A word-for-word copy of all entries is required, without images.

_Before-and-after page screenshots_
════
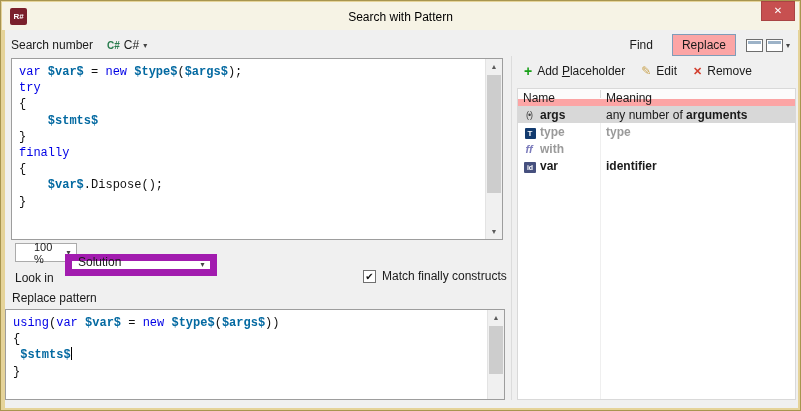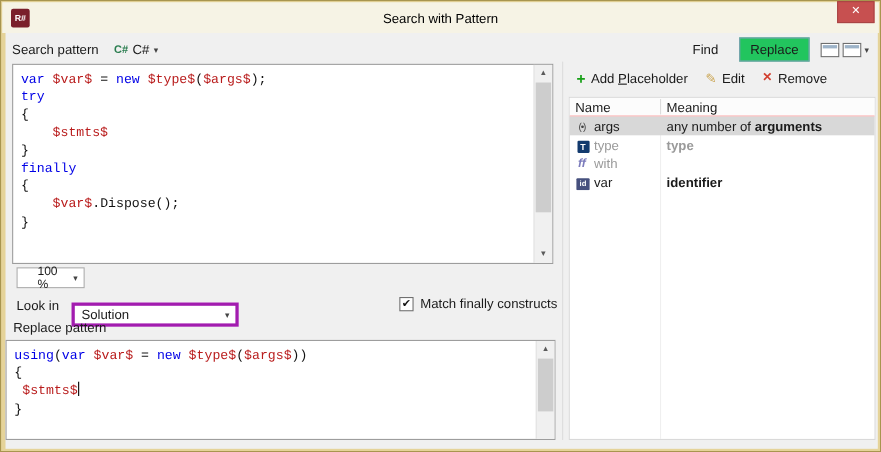"Search pattern" span.lbl { text: pattern -> number }
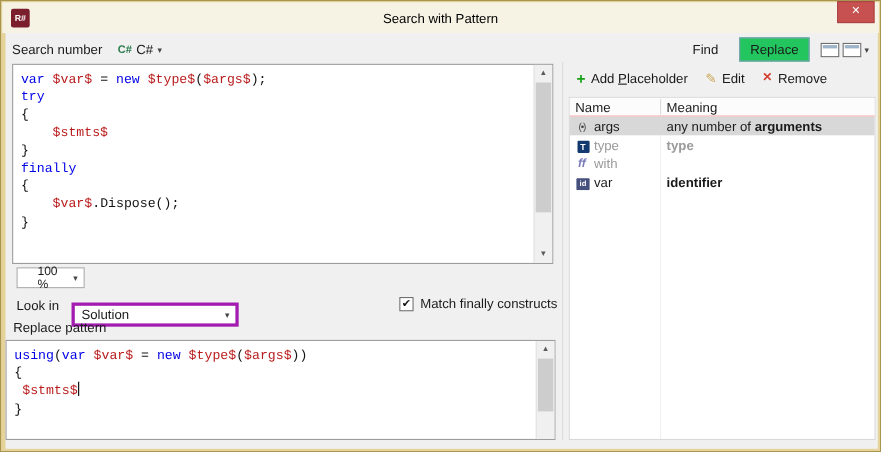"Replace" .replace-btn { background: #22c55e -> #fca5a5 }
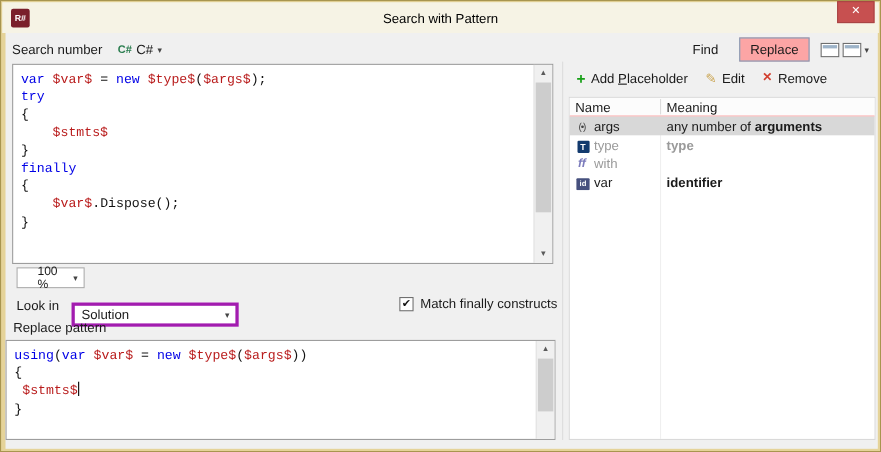"$var$" .tk-ph { color: #b91c1c -> #0369a1; font-weight: normal -> bold }
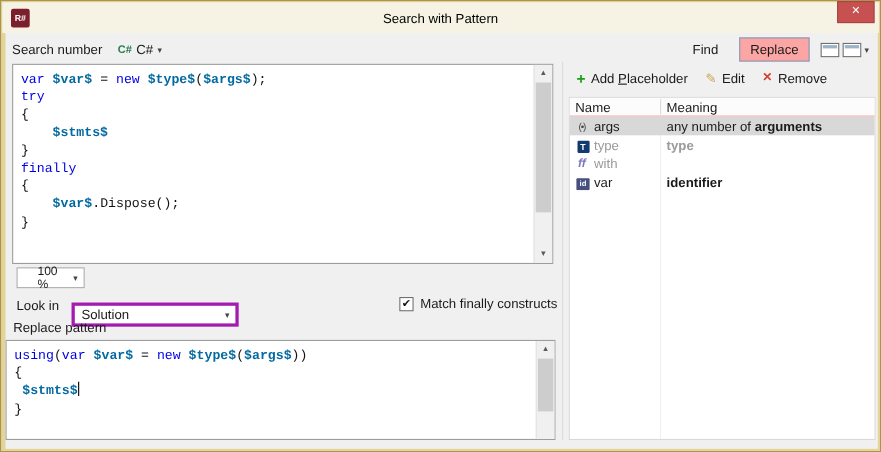"Name" .thead { border-bottom: 1px solid #fca5a5 -> 7px solid #fca5a5 }
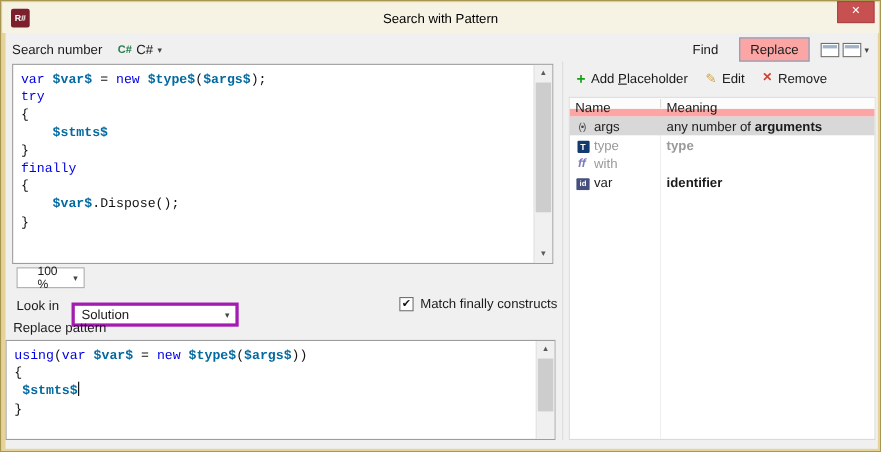"args" .nm { font-weight: normal -> bold }
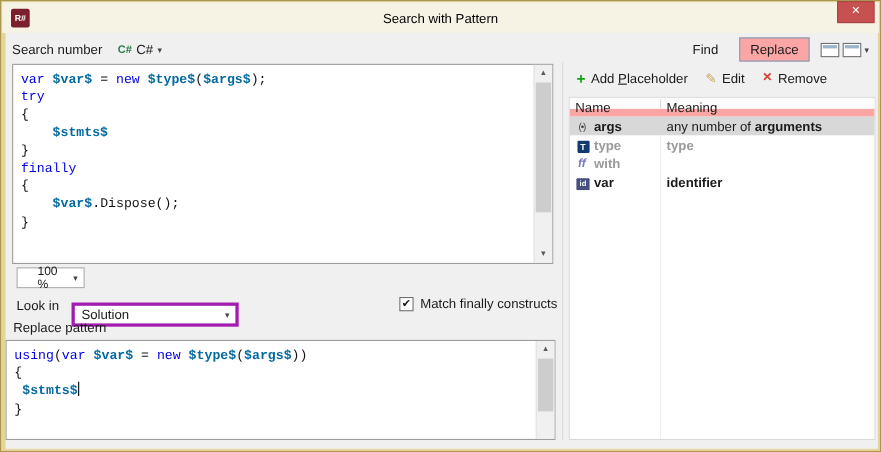"Solution" .combo { align-items: center -> flex-end; border: 3px solid #a21caf -> 7px solid #a21caf; top: 245px -> 224px }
════
_TASK ANSWER_
"Search pattern" span.lbl { text: pattern -> number }
"Replace" .replace-btn { background: #22c55e -> #fca5a5 }
"$var$" .tk-ph { color: #b91c1c -> #0369a1; font-weight: normal -> bold }
"Name" .thead { border-bottom: 1px solid #fca5a5 -> 7px solid #fca5a5 }
"args" .nm { font-weight: normal -> bold }
"Solution" .combo { align-items: center -> flex-end; border: 3px solid #a21caf -> 7px solid #a21caf; top: 245px -> 224px }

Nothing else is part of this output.